萧子衿:呕……
这告诉我们,对象别乱找,货不对版还没法退
第26章
无法无天整日招猫逗狗的六皇子萧子衿莫名其妙安分了下来,已经好几日没惹出什么祸端了的消息在宫中不胫而走。
听到自己儿子随口问了句的韩贵妃冷笑一声,漫不经心地修剪着自己的指甲:“什么安分下来了,是被他母亲打了顿,现在伤还没好躺在床上呢。”

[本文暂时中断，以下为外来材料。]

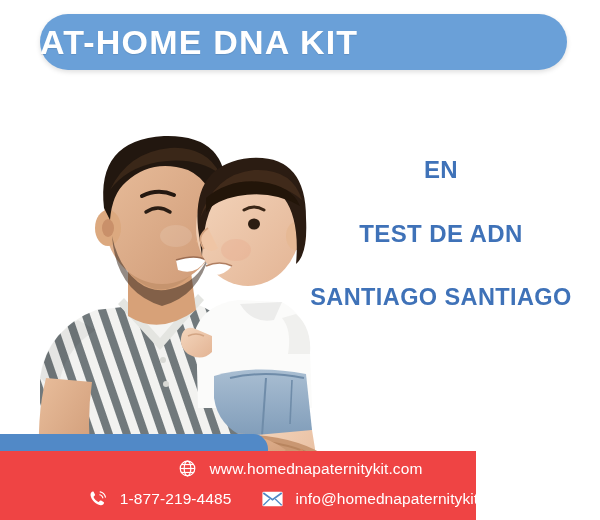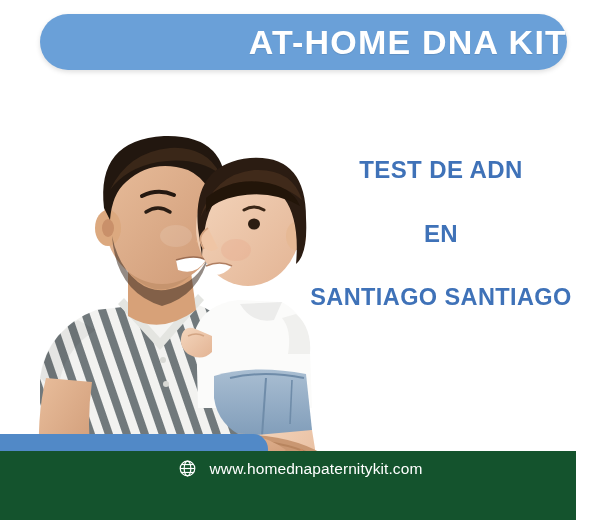"AT-HOME DNA KIT" .header-pill { justify-content: flex-end -> flex-start }
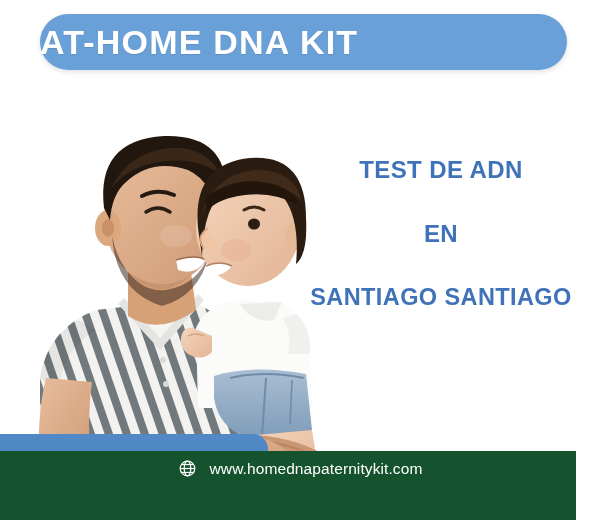"TEST DE ADN" div.line { order: before "EN" -> after "EN" }
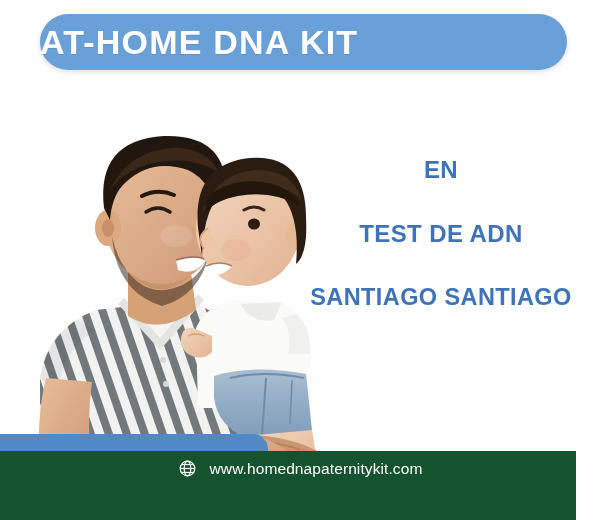"www.homednapaternitykit.com" .footer-bar { background: #14532d -> #ef4444; width: 576px -> 476px }
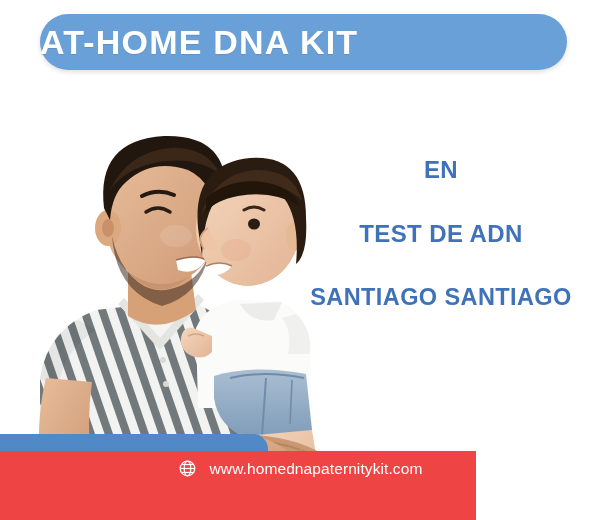"1-877-219-4485" div.footer-row { html: none -> <div> <div> <span> <svg> <path></path> <path></path> <path></path> </svg> </span> <span>1-877-219-4485</span> </div> <div> <span> <svg> <rect></rect> <path></path> <path></path> </svg> </span> <span>info@homednapaternitykit.com</span> </div> </div> }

二皇子疑惑:“这么严重?上次他同三弟起争执给人使绊子把人门牙都摔断了一颗也没见皇后娘娘这么生气啊。”
“这谁知道,”韩贵妃冷笑道,“估计又是因为那些下人的事情吧,一家子的怪胎。”
留芳殿的小院亭子里,陈皇后正敛眉同儿媳妇文绮下棋。
棋盘上的黑白棋子交错,你来我往间谁都寸步不让,看得旁观的陈诺头昏眼花,总觉得自己实在是多余。
“阿绮似乎有话要说?”陈皇后边落了一子,边随口问。
文绮夹着黑子没有立即落子,似乎还在犹疑:“母后英明,儿臣确实有话想说,只是不知如何开口。”
“是小阿楠的事情吧。”陈皇后意料之中道。
文绮一颔首:“打破琉璃盏一事儿臣自认并不算严重,母后此番是否有些大动干戈了?”
陈诺也跟着小鸡啄米似的点头:“是啊姨母,阿楠哥哥也是不小心的嘛,你就别同他生气了。”
陈皇后一笑:“其实我倒不是因为此事而罚他。”
“啊?”陈诺懵逼道,“那还能因为什么?”
“摔坏琉璃盏是小事,可他却第一时间将此事与自己撇清了关系,推脱到野猫身上,敢做而不敢当——这才是让我生气的原因。”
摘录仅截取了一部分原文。